I'm sure she thinks when I calm down I will still help. However I don't want to. I don't want to be taken advantage of yet again.

OP posts:
LeaveTheBastid · 30/05/2013 14:00

YANBU. You've tried, she has to help herself too. Leave her to it.

SueDnym · 30/05/2013 14:00

YANBU.

comedycentral · 30/05/2013 14:04

Bloody hell she is so out of order. You sound lovely though.

squeakytoy · 30/05/2013 14:06

No excuse for domestic violence, but what was the reason for her husband leaving?

Hardly heartbroken if she already has a new man in her bed less than a week later by the sounds of it.

flanbase · 30/05/2013 14:08

You've done your best. I hope her child is looked after properly

3Caramel · 30/05/2013 14:08

Absolutely YANBU! You sounds like a great friend :) But unfortunately you can't make her grown up, so yes, just stay out of it all, don't "lend" her anymore money, and only help her again in the future when she apologies and asks you for help - and even then, no money - just advice! Otherwise, when money gets involved, things always get messsy.

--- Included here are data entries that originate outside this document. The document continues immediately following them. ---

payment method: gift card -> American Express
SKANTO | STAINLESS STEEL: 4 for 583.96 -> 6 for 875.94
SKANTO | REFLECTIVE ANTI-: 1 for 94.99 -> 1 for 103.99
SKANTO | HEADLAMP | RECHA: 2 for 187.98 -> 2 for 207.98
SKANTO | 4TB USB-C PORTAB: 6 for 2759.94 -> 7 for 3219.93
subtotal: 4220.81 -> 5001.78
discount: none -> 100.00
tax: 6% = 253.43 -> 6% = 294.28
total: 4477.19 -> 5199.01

Finola1step · 30/05/2013 14:19

YADNBU. You have tried your best. She is an adult who can make her own choices.

You have done what you needed to do re last week's emergency. Now it sounds like that it is time to let her get on with it.

Birdsgottafly · 30/05/2013 14:54

I have found, after giving lots of help to others, that you can influence the outcome very little, they have to do it for themselves.

I would keep in contact, just to make sure that her DD is ok, bringing men home who she doesn't know anything about, will put her DD at risk.

She needs support from a "Woman's group" on the face of it, but she has to instigate that herself for it to work.

Make the help that you give, "empowering" rather than cash etc.

CloudsAndTrees · 30/05/2013 15:15

YANBU. Leave her to it.

You can't make someone accept help and do the best for themselves. If she chooses to give herself a shit life, that's up to her.

Dahlen · 30/05/2013 15:55

It's not that uncommon. For some people who've been in a controlling relationship once the control is removed they can go a bit mad. It's like letting a 6-year-old loose in the sweetshop and telling them they can eat and take what they want.

She may settle down with time and be ready to build a life for herself properly then. She may not. You could have a word about the effect this may have on her DD if you're feeling brave, but it's down to her really.